_About this exercise:_ What you return must be exactly the lines from the one containing "color: #7f1d1d ->" through the close of the listing, both included.

_Task input:_
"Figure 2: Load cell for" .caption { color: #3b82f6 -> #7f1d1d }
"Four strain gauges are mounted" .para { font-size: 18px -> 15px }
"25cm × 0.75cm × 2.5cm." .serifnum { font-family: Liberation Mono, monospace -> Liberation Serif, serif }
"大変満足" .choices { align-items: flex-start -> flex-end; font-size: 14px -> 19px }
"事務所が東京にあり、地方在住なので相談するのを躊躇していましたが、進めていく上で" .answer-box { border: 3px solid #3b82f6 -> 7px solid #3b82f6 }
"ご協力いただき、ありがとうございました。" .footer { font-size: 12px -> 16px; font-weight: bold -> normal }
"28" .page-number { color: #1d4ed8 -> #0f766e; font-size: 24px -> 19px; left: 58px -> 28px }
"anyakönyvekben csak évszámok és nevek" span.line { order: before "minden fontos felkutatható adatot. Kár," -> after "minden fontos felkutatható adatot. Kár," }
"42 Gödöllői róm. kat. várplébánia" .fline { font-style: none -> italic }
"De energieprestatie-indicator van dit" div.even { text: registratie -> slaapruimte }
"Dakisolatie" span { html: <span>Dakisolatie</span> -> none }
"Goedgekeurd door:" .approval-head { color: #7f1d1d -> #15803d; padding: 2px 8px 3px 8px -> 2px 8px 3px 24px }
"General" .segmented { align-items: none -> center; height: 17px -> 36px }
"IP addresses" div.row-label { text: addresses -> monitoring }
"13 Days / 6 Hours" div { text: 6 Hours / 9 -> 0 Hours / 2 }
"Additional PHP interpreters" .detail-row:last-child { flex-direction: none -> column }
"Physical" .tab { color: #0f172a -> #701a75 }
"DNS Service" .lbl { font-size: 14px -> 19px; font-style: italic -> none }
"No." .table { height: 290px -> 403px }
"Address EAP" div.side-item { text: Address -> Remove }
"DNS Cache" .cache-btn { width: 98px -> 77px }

_Response:_
"Goedgekeurd door:" .approval-head { color: #7f1d1d -> #15803d; padding: 2px 8px 3px 8px -> 2px 8px 3px 24px }
"General" .segmented { align-items: none -> center; height: 17px -> 36px }
"IP addresses" div.row-label { text: addresses -> monitoring }
"13 Days / 6 Hours" div { text: 6 Hours / 9 -> 0 Hours / 2 }
"Additional PHP interpreters" .detail-row:last-child { flex-direction: none -> column }
"Physical" .tab { color: #0f172a -> #701a75 }
"DNS Service" .lbl { font-size: 14px -> 19px; font-style: italic -> none }
"No." .table { height: 290px -> 403px }
"Address EAP" div.side-item { text: Address -> Remove }
"DNS Cache" .cache-btn { width: 98px -> 77px }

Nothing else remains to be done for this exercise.